Version comparison data:
========================================================================

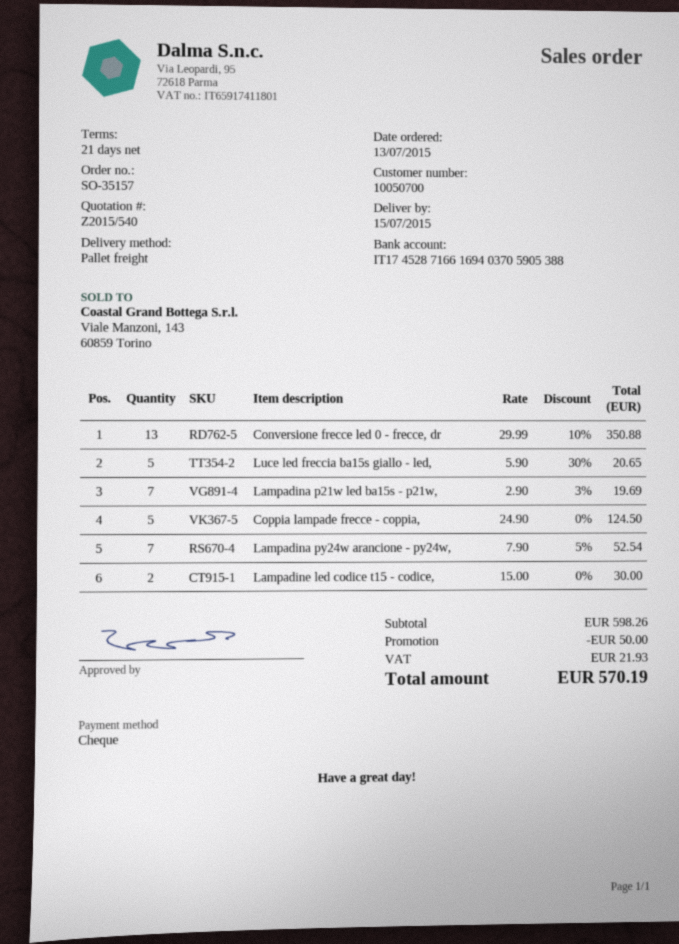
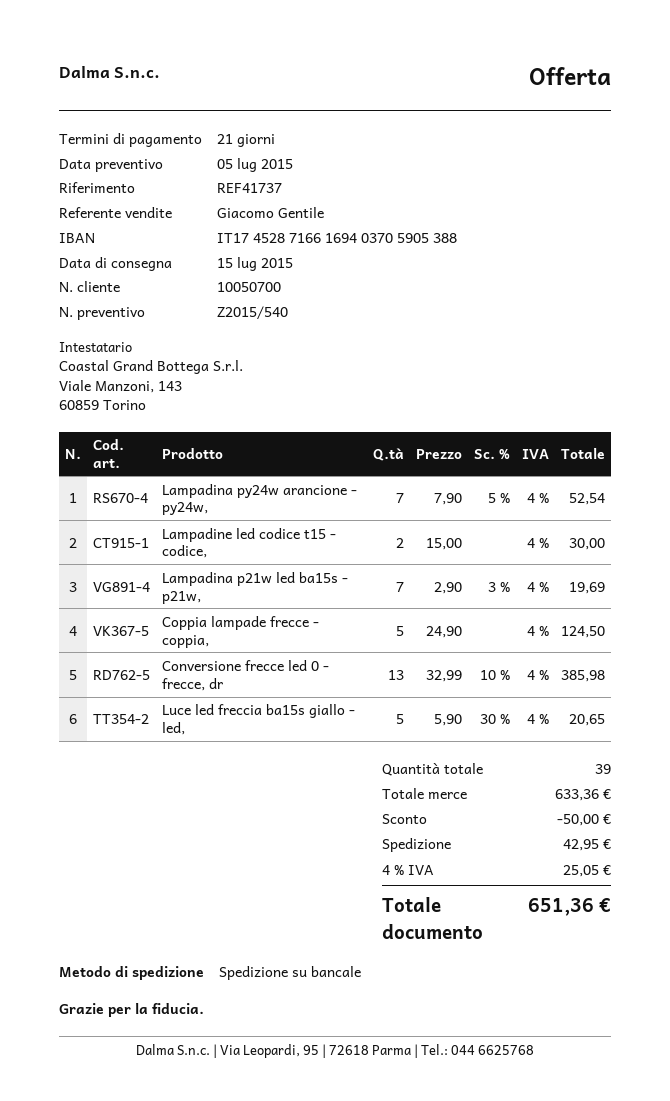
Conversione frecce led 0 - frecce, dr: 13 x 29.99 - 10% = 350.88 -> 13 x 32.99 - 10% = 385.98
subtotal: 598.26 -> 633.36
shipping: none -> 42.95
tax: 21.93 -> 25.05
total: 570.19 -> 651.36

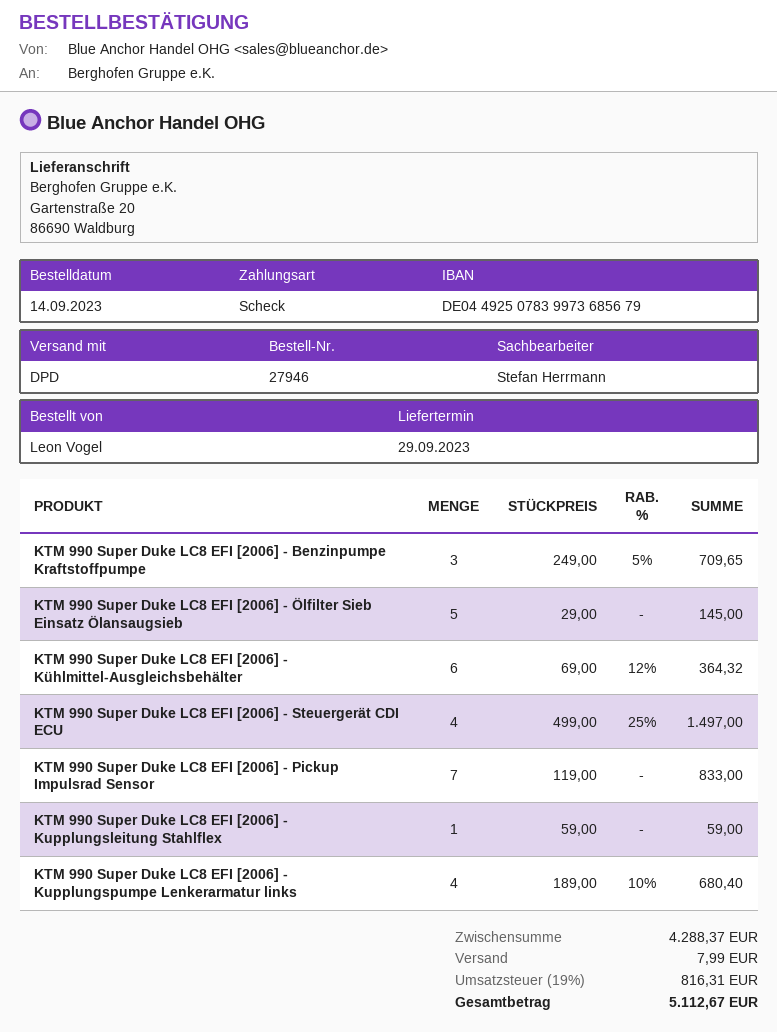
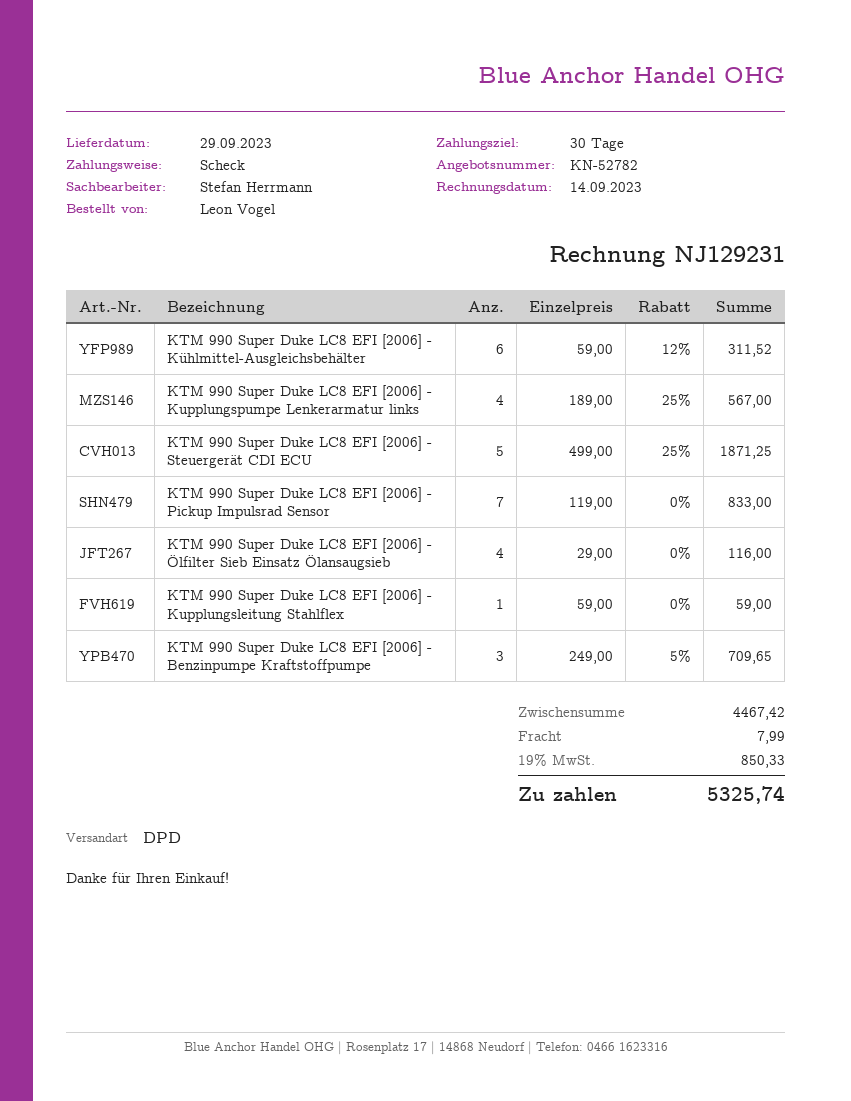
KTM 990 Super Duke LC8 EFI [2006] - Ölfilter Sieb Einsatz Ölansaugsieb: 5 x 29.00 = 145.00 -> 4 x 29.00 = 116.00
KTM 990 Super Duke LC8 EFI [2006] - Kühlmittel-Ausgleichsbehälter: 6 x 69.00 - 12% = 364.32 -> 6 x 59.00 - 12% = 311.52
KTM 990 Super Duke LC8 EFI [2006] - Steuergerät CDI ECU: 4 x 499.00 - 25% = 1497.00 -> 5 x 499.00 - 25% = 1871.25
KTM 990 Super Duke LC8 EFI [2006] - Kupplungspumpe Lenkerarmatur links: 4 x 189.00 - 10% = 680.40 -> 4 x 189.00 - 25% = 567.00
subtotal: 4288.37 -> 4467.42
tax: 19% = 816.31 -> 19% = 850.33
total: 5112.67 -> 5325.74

========================================================================

**Assignment:**
In the entries above, find each line with "Super" and copy it.

**Response to this exercise:**
KTM 990 Super Duke LC8 EFI [2006] - Ölfilter Sieb Einsatz Ölansaugsieb: 5 x 29.00 = 145.00 -> 4 x 29.00 = 116.00
KTM 990 Super Duke LC8 EFI [2006] - Kühlmittel-Ausgleichsbehälter: 6 x 69.00 - 12% = 364.32 -> 6 x 59.00 - 12% = 311.52
KTM 990 Super Duke LC8 EFI [2006] - Steuergerät CDI ECU: 4 x 499.00 - 25% = 1497.00 -> 5 x 499.00 - 25% = 1871.25
KTM 990 Super Duke LC8 EFI [2006] - Kupplungspumpe Lenkerarmatur links: 4 x 189.00 - 10% = 680.40 -> 4 x 189.00 - 25% = 567.00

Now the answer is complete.